→ ACTIVITY
Where the records hold the string "available", show the whole line it sits on.

Change detection outputs
______________________________

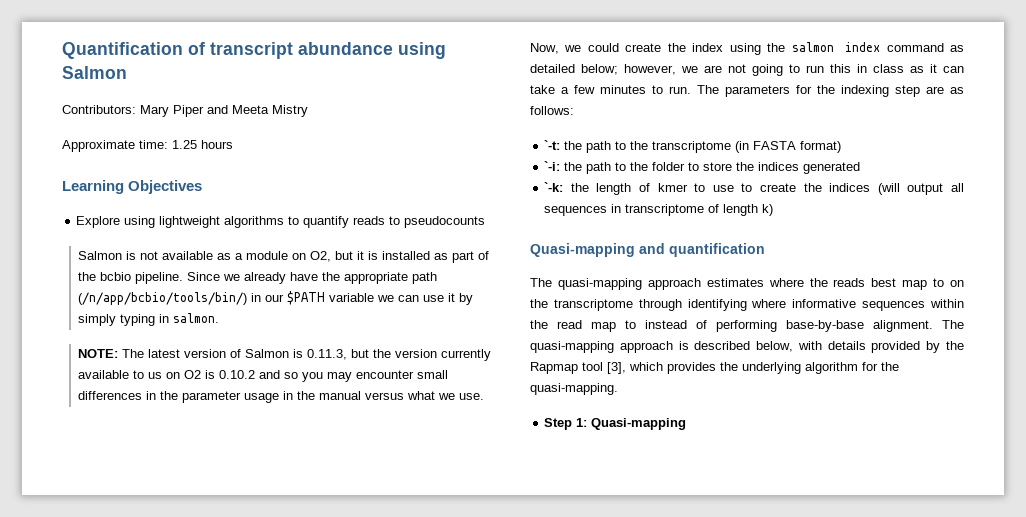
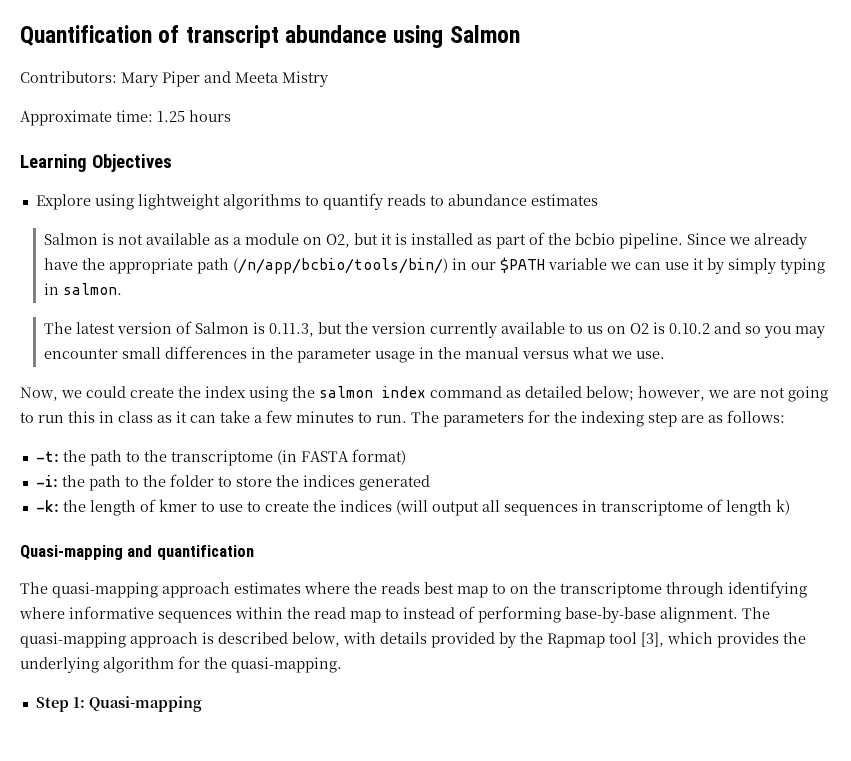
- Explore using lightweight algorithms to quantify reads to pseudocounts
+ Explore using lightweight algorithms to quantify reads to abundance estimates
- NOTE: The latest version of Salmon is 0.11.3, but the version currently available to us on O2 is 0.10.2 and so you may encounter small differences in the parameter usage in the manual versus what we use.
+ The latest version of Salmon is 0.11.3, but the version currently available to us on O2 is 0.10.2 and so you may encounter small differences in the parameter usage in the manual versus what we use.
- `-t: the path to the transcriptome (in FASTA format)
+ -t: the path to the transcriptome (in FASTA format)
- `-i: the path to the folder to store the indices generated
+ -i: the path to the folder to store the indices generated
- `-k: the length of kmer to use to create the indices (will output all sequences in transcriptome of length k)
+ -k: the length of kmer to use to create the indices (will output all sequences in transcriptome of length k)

______________________________

→ TASK RESPONSE
- NOTE: The latest version of Salmon is 0.11.3, but the version currently available to us on O2 is 0.10.2 and so you may encounter small differences in the parameter usage in the manual versus what we use.
+ The latest version of Salmon is 0.11.3, but the version currently available to us on O2 is 0.10.2 and so you may encounter small differences in the parameter usage in the manual versus what we use.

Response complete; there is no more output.